N° 839 | Le 3 mai 2007 | Jacques Trémintin | Critiques de livres (accès libre)

Violences invisibles. Reconnaître les situations de maltraitance envers les personnes âgées

Robert Hugonot


éd. Dunod, 2007 (163 p. ; 19 €) | Commander ce livre

Thème : Personne âgée

Les nations industrialisées ne se rendent pas compte qu’elles sont assises sur une poudrière à combustion lente mais inexorable : la part âgée de nos populations ne va cesser de croître et avec elle la proportion des dépendants moteurs et intellectuels, des isolés, des personnes en précarité. Mais plutôt que d’intégrer cette dimension prévue de longue date, on se tétanise face à cet avenir vieillissant. On se réfugie dans l’âgisme, cette discrimination à tout ce qui a trait à la vieillesse en la réduisant à la décrépitude, la caducité, la décadence.
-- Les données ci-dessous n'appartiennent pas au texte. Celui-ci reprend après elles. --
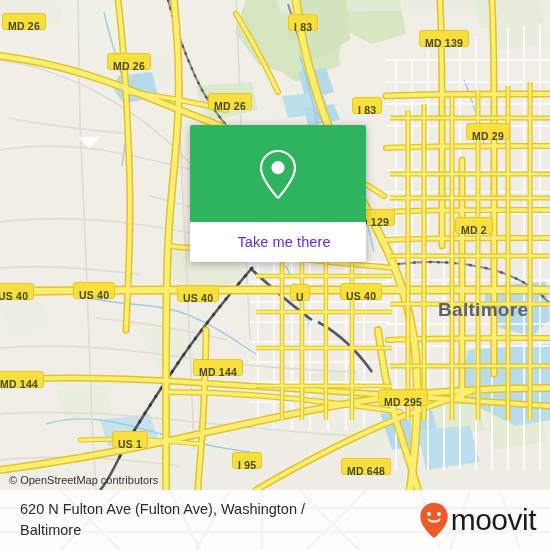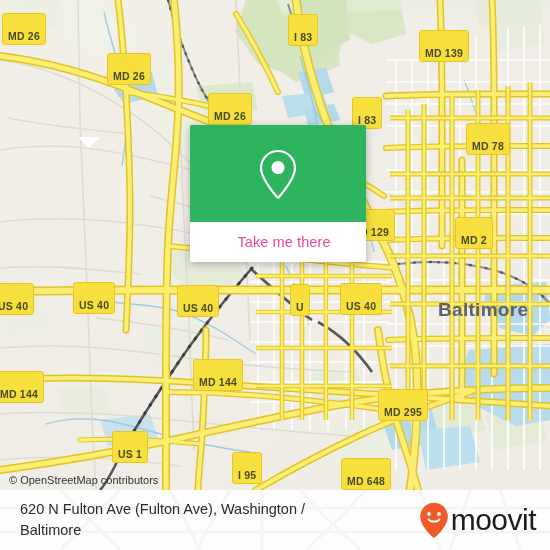"MD 26" .shield { padding: 15px 5px -> 5px 5px }
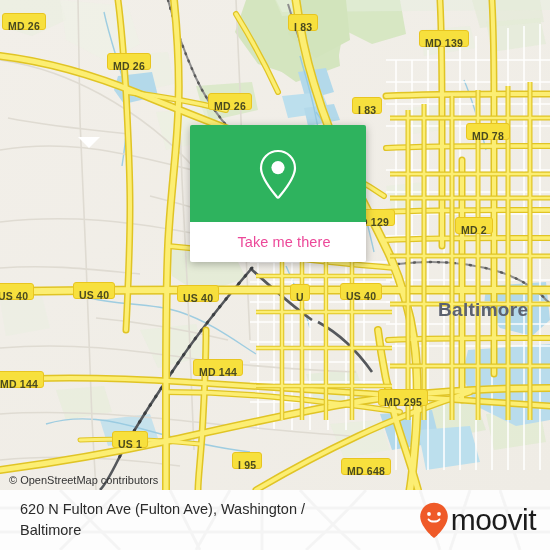"MD 78" div.shield { text: 78 -> 29 }
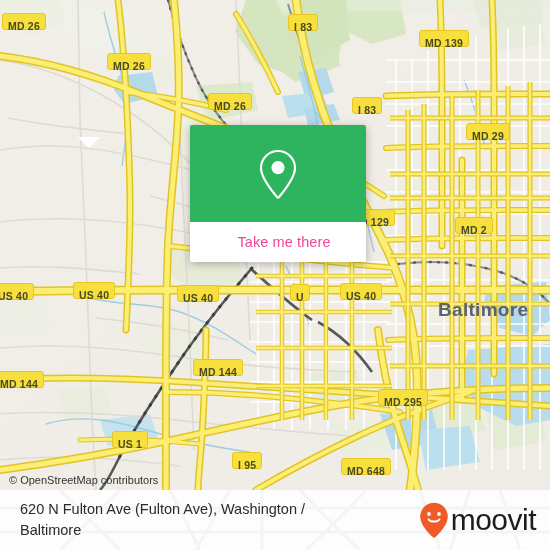"Take me there" .popup-label { color: #ec4899 -> #6d28d9 }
Robert Hugonot nous propose ici un ouvrage qui, aux côtés des affres de la vieillesse, fait une large place à de magnifiques portraits de vieillards que la bienveillance ou la simple tolérance peuvent, selon qu’elles sont présentes ou non, faire basculer du côté de l’humanité ou au contraire dans le monde de l’étrangeté et de la monstruosité.

Effectivement, avec l’âge, vient la fuite accélérée du calcium des os et son non-remplacement : une manœuvre un peu vigoureuse peut provoquer une fracture. Un fémur peut se briser avec une facilité déconcertante : un entrechat, un retournement brusque ou même une glissade sur un sol mouillé suffisent parfois pour provoquer l’accident. Une peau de vieillard est d’une fragilité extrême. Elle est devenue mince comme du papier de soie et se déchire pour un rien. Il faut aussi tenir compte de cette hydrophobie assez courante chez des personnes qui perdent parfois le sens de la soif. Mais ce qui, au cours du vieillissement, s’effondre le plus, le plus vite, c’est l’adaptabilité : 30 % des entrants en maison de retraite meurent dans l’année qui suit du fait du stress inhérent au changement de leurs habitudes et de leurs repères. Et puis il y a ces confusions, ces démences, ces maladies psychiques si invalidantes.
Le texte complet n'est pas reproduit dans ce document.